Evaluating with Harold de Bree

It’s still early in the evening. A nice and warm early spring day is giving in to a slightly more chilly evening. On this last day of his exposition, I set myself on a stool in front of HOK gallery, awaiting the arrival of Harold de Bree. As far as my information goes, I am supposed to meet him here after opening hours to have a glass of wine or something and to round off with a smalltalk retrospective interview on his experiences exposing at HOK. What will I ask him about? I’m vainly pondering the now too-late possibilities of visiting the rooftop of the former American embassy, still full of obsolete espionage antennas. We could have ventured there either by boat and staircase or by drone and tv-connection.

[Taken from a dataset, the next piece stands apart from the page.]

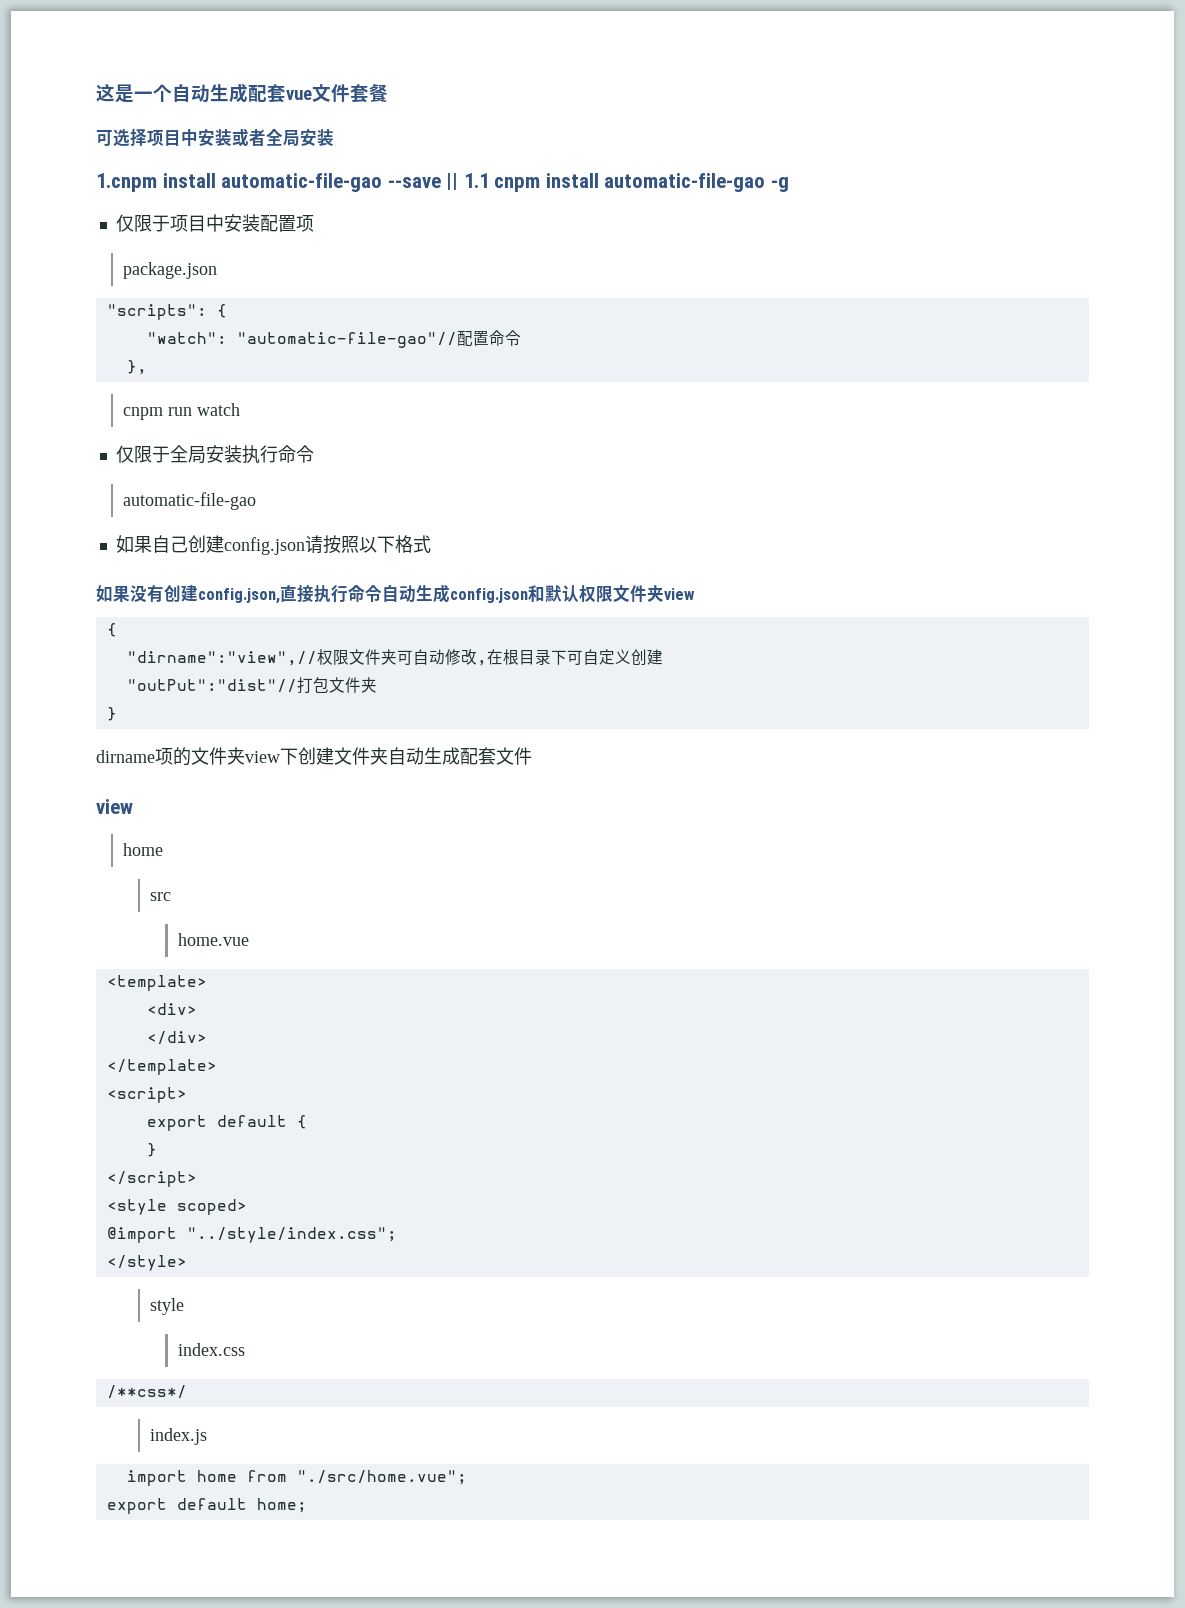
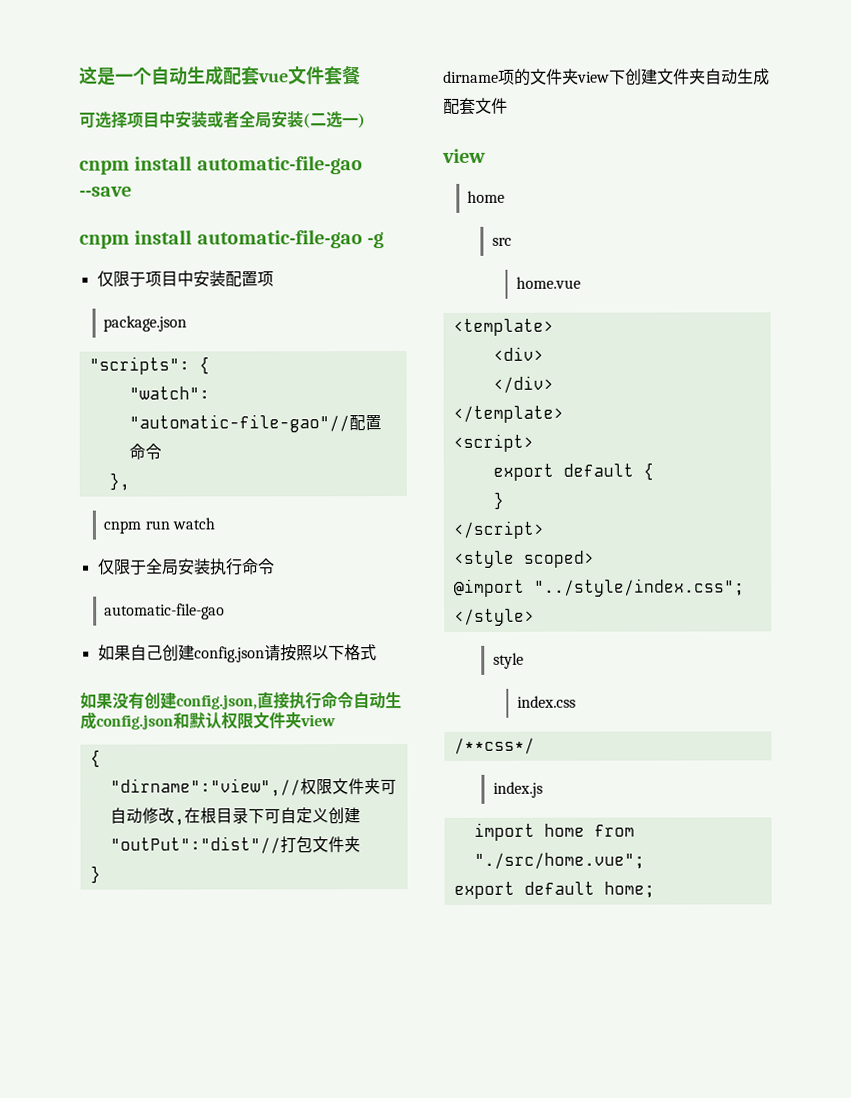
[96,173,157,192] // 1.cnpm -> [303,111,366,129] [79,160,130,175] (二选一) // cnpm
[446,173,489,190] || 1.1 -> (132, 191) //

                An unknown fellow comes up. Hi there, you’re sitting so cozily here. Then he walks into the gallery like it’s the normal thing to do. Didn’t he notice that it’s after hours by now? I follow him and ask him if he is interested in Harold de Bree’s works? He asks me if I am Harold. No, unfortunately not. While the man introduces himself as the former Dutch cultural attaché in the capital of capitals, another person steps into the gallery, like stepping into a strange dream of mine, and again it’s not Harold. An artist and building contractor, who is looking for a ‘finnisage’, and by the way, until when will Harold de Bree’s show run? Uh, about half of the works have already been shipped to the buyers. What remains on the walls now is just waiting to be taken down later this week. It’s even smaller than I thought.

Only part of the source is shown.